Science Advisory Report 2015/020
A science-based approach to assessing the impact of human activities on ecosystem components and function
Summary
- This Science Advisory Report (SAR) provides a structured approach for assessing the impact of an anthropogenic pressure on an ecosystem component and its function. The impact is assumed to result from a change in the status of an ecosystem component caused by a pressure. This approach is merely one aspect of a larger, multi-step risk management process.
- This advice incorporates previous advice related to assessing how pressures may impact fisheries productivity and how fishing may impact stock status. This approach can be applied consistently to any ecosystem component, pressure, and ecosystem function, and is independent of time and space.
- The relationships between any ecosystem component and any pressure, as well as the ecosystem function provided by the ecosystem component will often be non-linear and usually sigmoidal. In cases where data is limited, informed inferences will be necessary and should include a measure of uncertainty.

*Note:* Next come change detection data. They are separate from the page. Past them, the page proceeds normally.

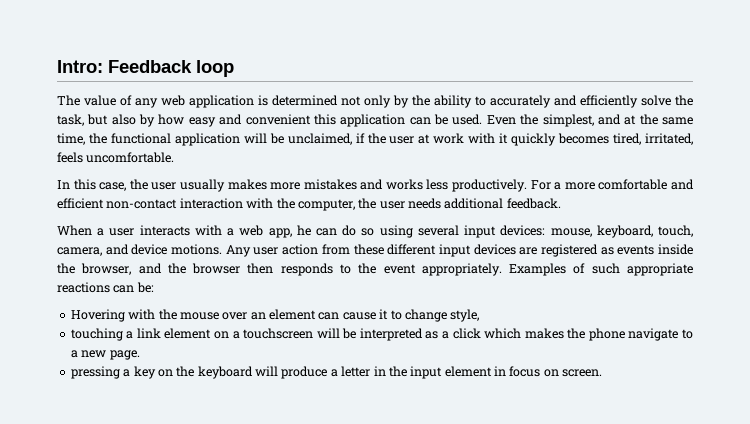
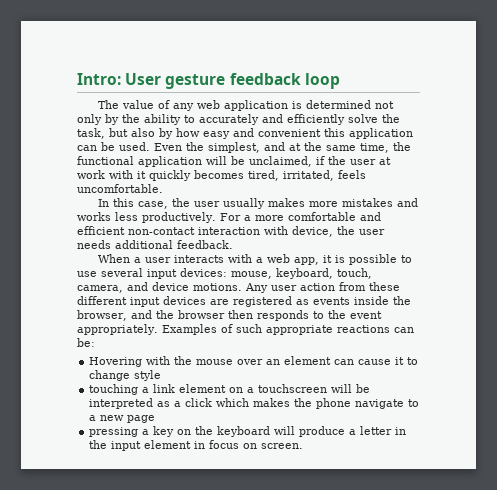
- Intro: Feedback loop
+ Intro: User gesture feedback loop
- For a more comfortable and efficient non-contact interaction with the computer, the user needs additional feedback.
+ For a more comfortable and efficient non-contact interaction with device, the user needs additional feedback.
- When a user interacts with a web app, he can do so using several input devices: mouse, keyboard, touch, camera, and device motions.
+ When a user interacts with a web app, it is possible to use several input devices: mouse, keyboard, touch, camera, and device motions.
- Hovering with the mouse over an element can cause it to change style,
+ Hovering with the mouse over an element can cause it to change style
- touching a link element on a touchscreen will be interpreted as a click which makes the phone navigate to a new page.
+ touching a link element on a touchscreen will be interpreted as a click which makes the phone navigate to a new page

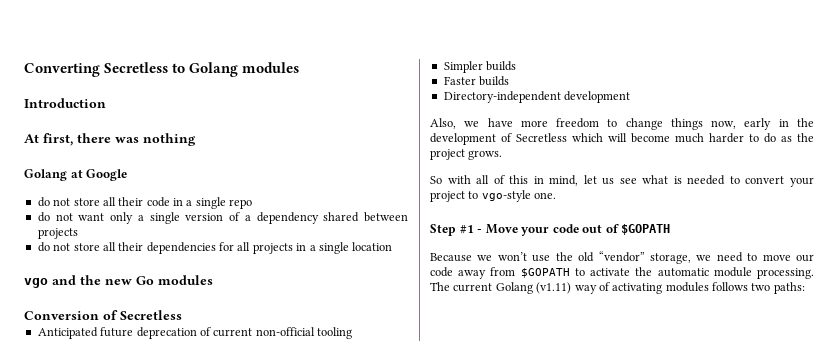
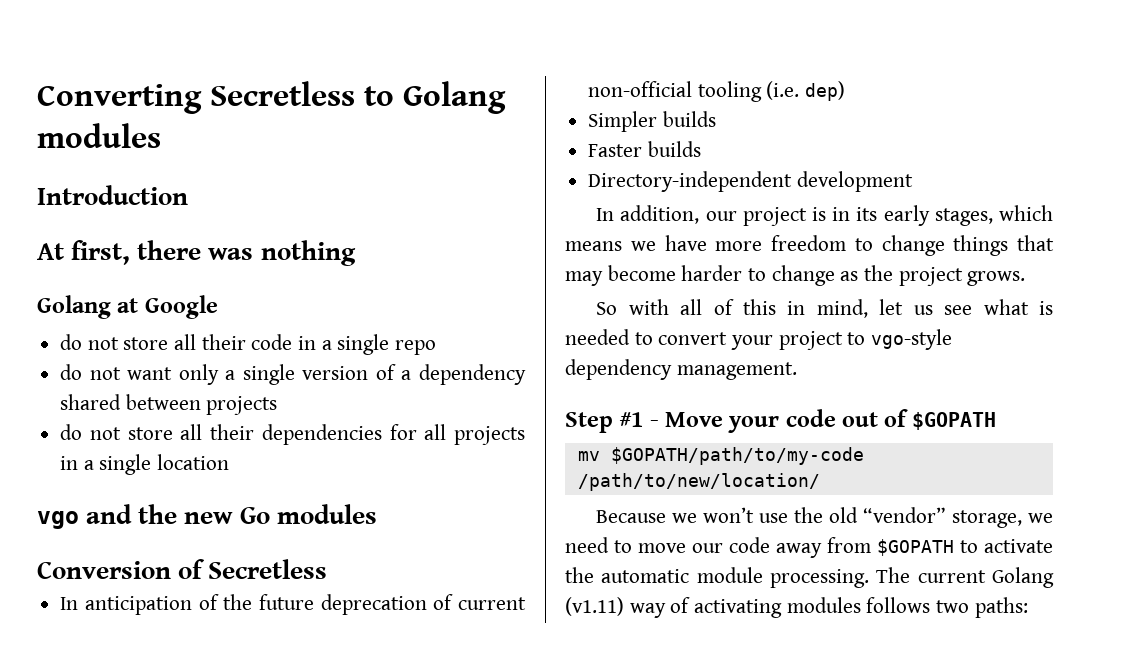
- Anticipated future deprecation of current non-official tooling
+ In anticipation of the future deprecation of current non-official tooling (i.e. dep)
- Also, we have more freedom to change things now, early in the development of Secretless which will become much harder to do as the project grows.
+ In addition, our project is in its early stages, which means we have more freedom to change things that may become harder to change as the project grows.
- So with all of this in mind, let us see what is needed to convert your project to vgo-style one.
+ So with all of this in mind, let us see what is needed to convert your project to vgo-style dependency management.
+ mv $GOPATH/path/to/my-code /path/to/new/location/

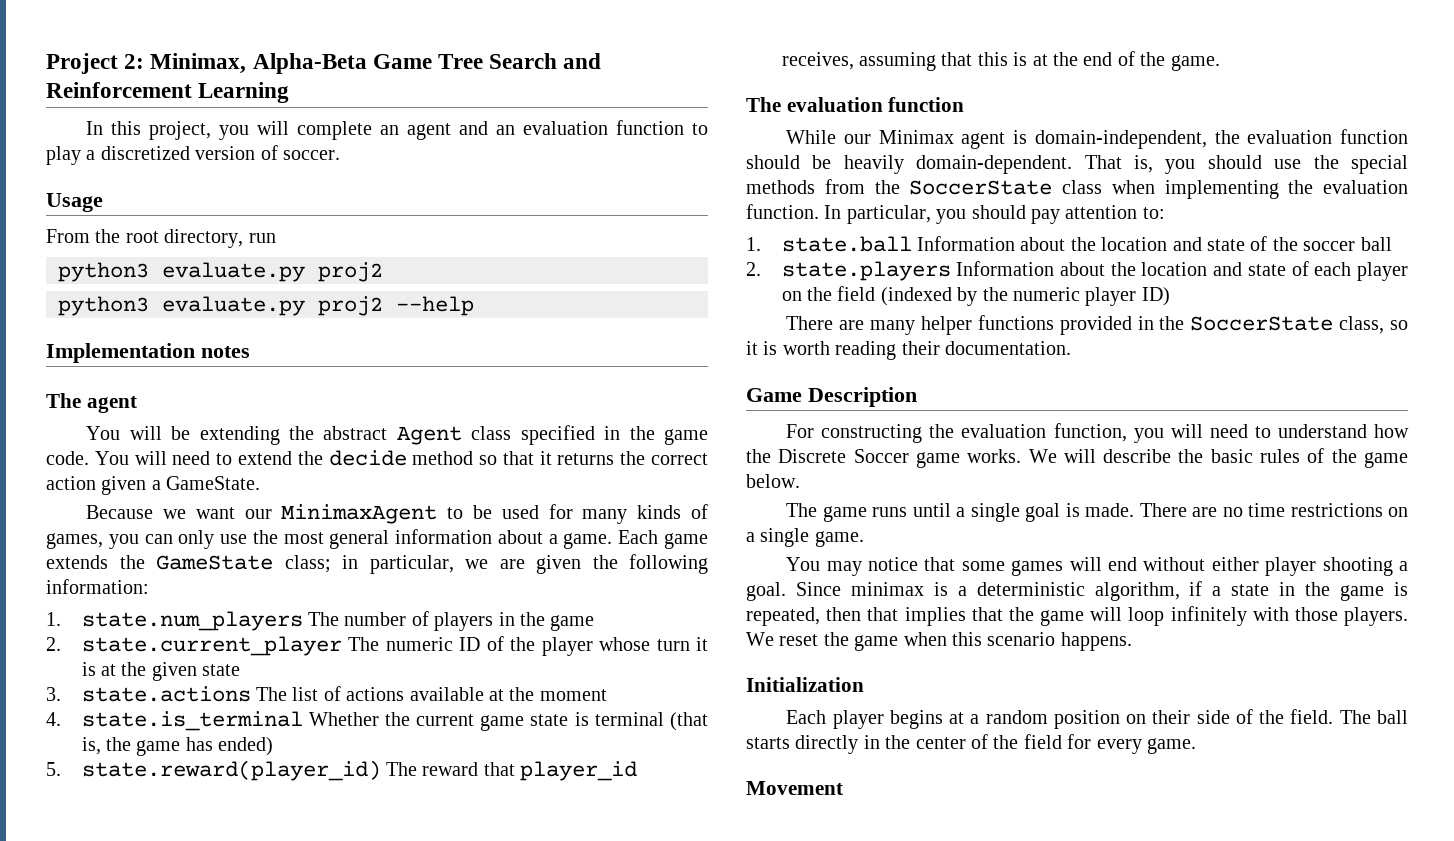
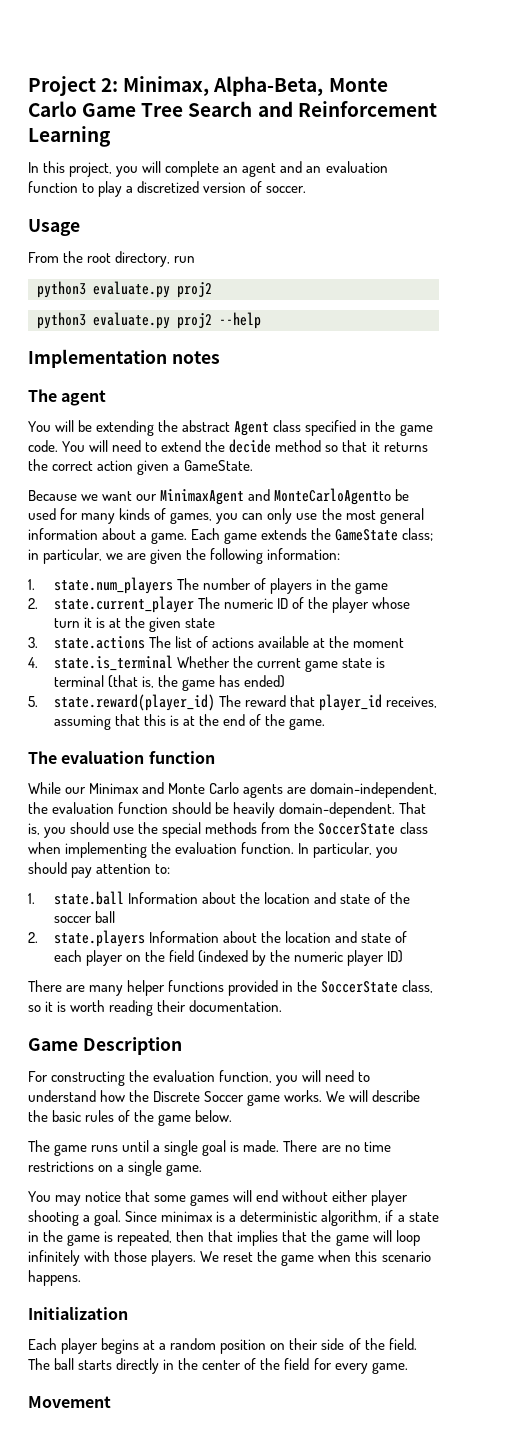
- Project 2: Minimax, Alpha-Beta Game Tree Search and Reinforcement Learning
+ Project 2: Minimax, Alpha-Beta, Monte Carlo Game Tree Search and Reinforcement Learning
- Because we want our MinimaxAgent to be used for many kinds of games, you can only use the most general information about a game.
+ Because we want our MinimaxAgent and MonteCarloAgentto be used for many kinds of games, you can only use the most general information about a game.
- While our Minimax agent is domain-independent, the evaluation function should be heavily domain-dependent.
+ While our Minimax and Monte Carlo agents are domain-independent, the evaluation function should be heavily domain-dependent.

- This advice includes three categories of impact that characterise the status of ecosystem function as a result of changes to an ecosystem component. The boundaries between these categories represent transition points that indicate where an incremental change in the status of an ecosystem component substantially affects its ability to perform its function. Depending on risk tolerance levels, management action may be appropriate at any point along the spectrum of pressure (i.e. negligible impact to high impact). However, at the transition points the nature or necessity of management action may change more than incrementally.
- Integral to this advice are the Pathways of Effects (POEs) models that have been developed for major classes of anthropogenic pressures. In cases where POEs do not already exist, these (or other similar analyses, e.g. interaction matrices) will be required to identify the potential impacts of human activities on ecosystem components of concern.

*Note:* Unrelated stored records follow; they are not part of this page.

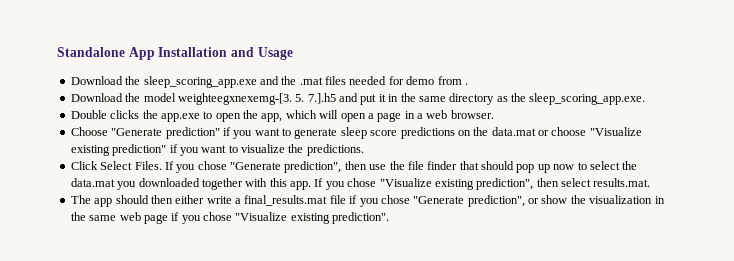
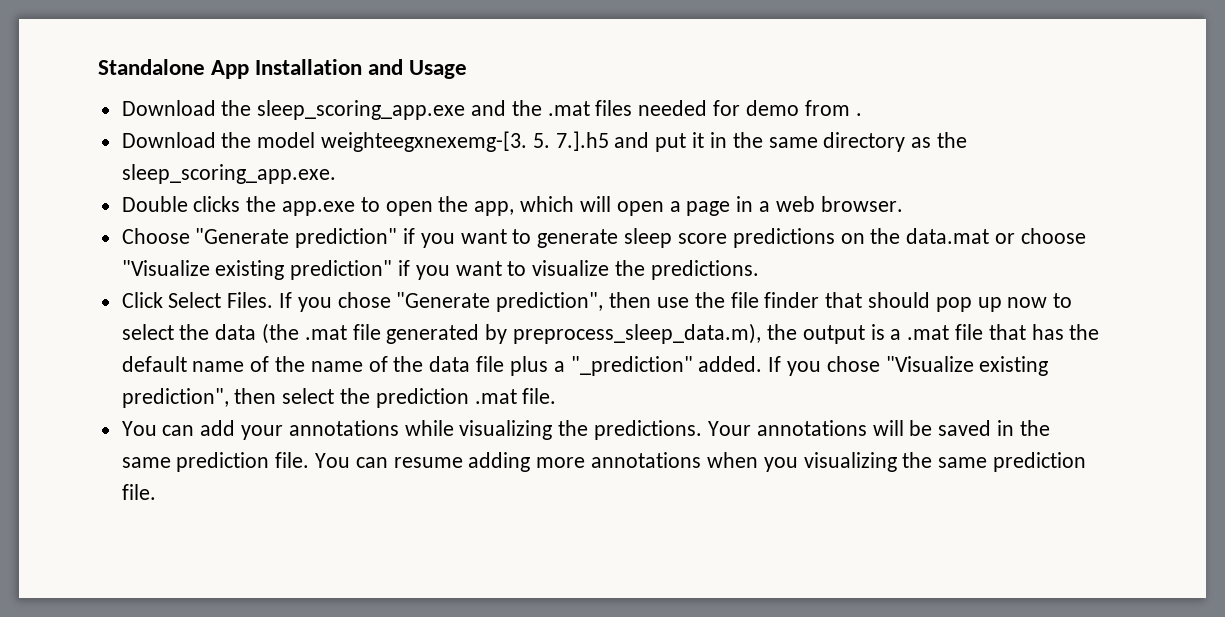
- If you chose "Generate prediction", then use the file finder that should pop up now to select the data.mat you downloaded together with this app.
+ If you chose "Generate prediction", then use the file finder that should pop up now to select the data (the .mat file generated by preprocess_sleep_data.m), the output is a .mat file that has the default name of the name of the data file plus a "_prediction" added.
- If you chose "Visualize existing prediction", then select results.mat.
- The app should then either write a final_results.mat file if you chose "Generate prediction", or show the visualization in the same web page if you chose "Visualize existing prediction".
+ If you chose "Visualize existing prediction", then select the prediction .mat file.
+ You can add your annotations while visualizing the predictions. Your annotations will be saved in the same prediction file. You can resume adding more annotations when you visualizing the same prediction file.

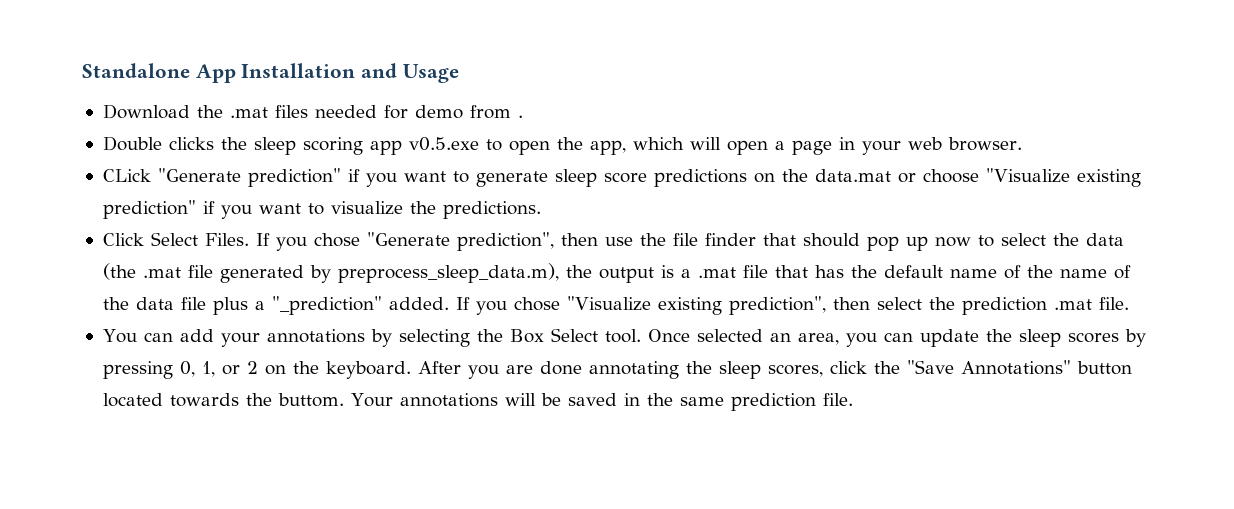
- Download the sleep_scoring_app.exe and the .mat files needed for demo from .
+ Download the .mat files needed for demo from .
- Download the model weighteegxnexemg-[3. 5. 7.].h5 and put it in the same directory as the sleep_scoring_app.exe.
- Double clicks the app.exe to open the app, which will open a page in a web browser.
+ Double clicks the sleep scoring app v0.5.exe to open the app, which will open a page in your web browser.
- Choose "Generate prediction" if you want to generate sleep score predictions on the data.mat or choose "Visualize existing prediction" if you want to visualize the predictions.
+ CLick "Generate prediction" if you want to generate sleep score predictions on the data.mat or choose "Visualize existing prediction" if you want to visualize the predictions.
- You can add your annotations while visualizing the predictions.
+ You can add your annotations by selecting the Box Select tool. Once selected an area, you can update the sleep scores by pressing 0, 1, or 2 on the keyboard. After you are done annotating the sleep scores, click the "Save Annotations" button located towards the buttom.
- You can resume adding more annotations when you visualizing the same prediction file.

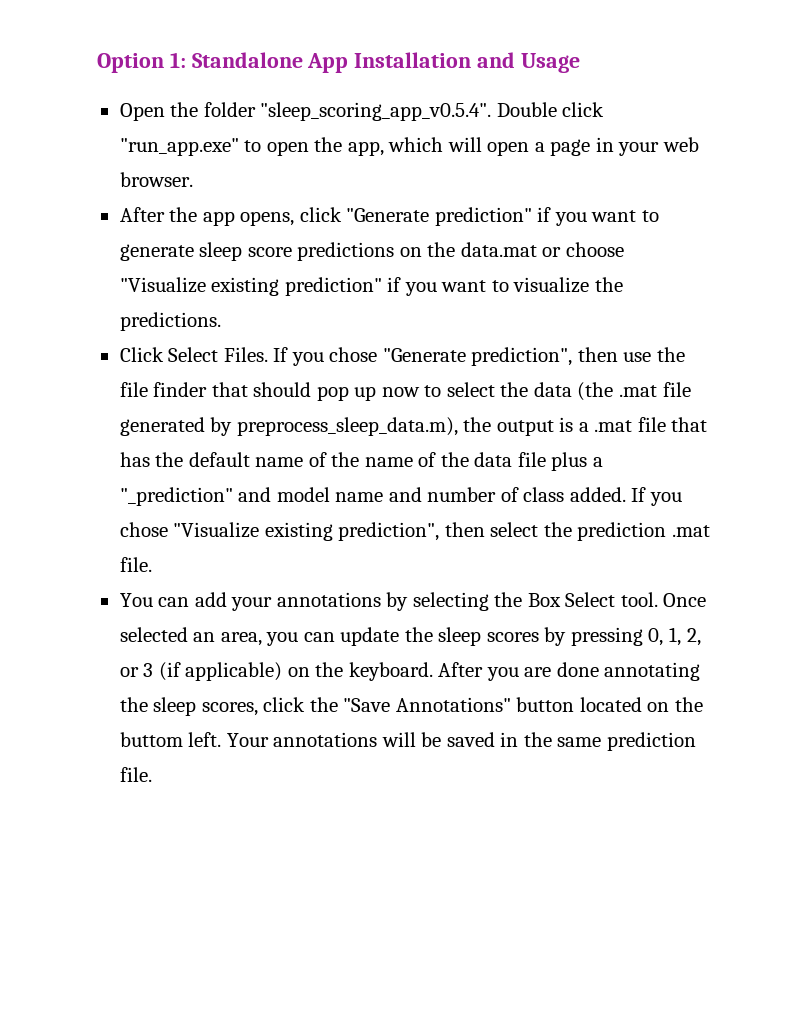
- Standalone App Installation and Usage
+ Option 1: Standalone App Installation and Usage
- Download the .mat files needed for demo from .
- Double clicks the sleep scoring app v0.5.exe to open the app, which will open a page in your web browser.
+ Open the folder "sleep_scoring_app_v0.5.4". Double click "run_app.exe" to open the app, which will open a page in your web browser.
- CLick "Generate prediction" if you want to generate sleep score predictions on the data.mat or choose "Visualize existing prediction" if you want to visualize the predictions.
+ After the app opens, click "Generate prediction" if you want to generate sleep score predictions on the data.mat or choose "Visualize existing prediction" if you want to visualize the predictions.
- If you chose "Generate prediction", then use the file finder that should pop up now to select the data (the .mat file generated by preprocess_sleep_data.m), the output is a .mat file that has the default name of the name of the data file plus a "_prediction" added.
+ If you chose "Generate prediction", then use the file finder that should pop up now to select the data (the .mat file generated by preprocess_sleep_data.m), the output is a .mat file that has the default name of the name of the data file plus a "_prediction" and model name and number of class added.
- Once selected an area, you can update the sleep scores by pressing 0, 1, or 2 on the keyboard.
+ Once selected an area, you can update the sleep scores by pressing 0, 1, 2, or 3 (if applicable) on the keyboard.
- After you are done annotating the sleep scores, click the "Save Annotations" button located towards the buttom.
+ After you are done annotating the sleep scores, click the "Save Annotations" button located on the buttom left.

- In addition to understanding the interaction between pressures and the ecosystem, an understanding of the relative contributions of different ecosystem components to the ecosystem function of interest and of the amplitude of variability linked to natural factors improves the ability to apply the approach provided in this advice.

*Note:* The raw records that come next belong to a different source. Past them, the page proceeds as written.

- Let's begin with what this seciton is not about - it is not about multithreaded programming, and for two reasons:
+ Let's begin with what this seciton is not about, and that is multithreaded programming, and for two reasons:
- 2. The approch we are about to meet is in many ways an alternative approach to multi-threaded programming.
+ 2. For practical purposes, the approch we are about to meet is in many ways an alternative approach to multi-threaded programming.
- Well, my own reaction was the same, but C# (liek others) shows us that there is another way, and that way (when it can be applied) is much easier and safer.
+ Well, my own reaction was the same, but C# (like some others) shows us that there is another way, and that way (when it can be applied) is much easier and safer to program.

- The likelihood of an ecosystem component being exposed to a pressure and the level of risk tolerance in policy and decision-making must be considered in a broader risk management process; however neither of these aspects is discussed in this advice.
This Science Advisory Report is from the December 9-11, 2014 National Science Advisory Process titled Ecological Risk Criteria for Integrated Oceans Management. Additional publications from this meeting will be posted on the Fisheries and Oceans Canada (DFO) Science Advisory Schedule as they become available.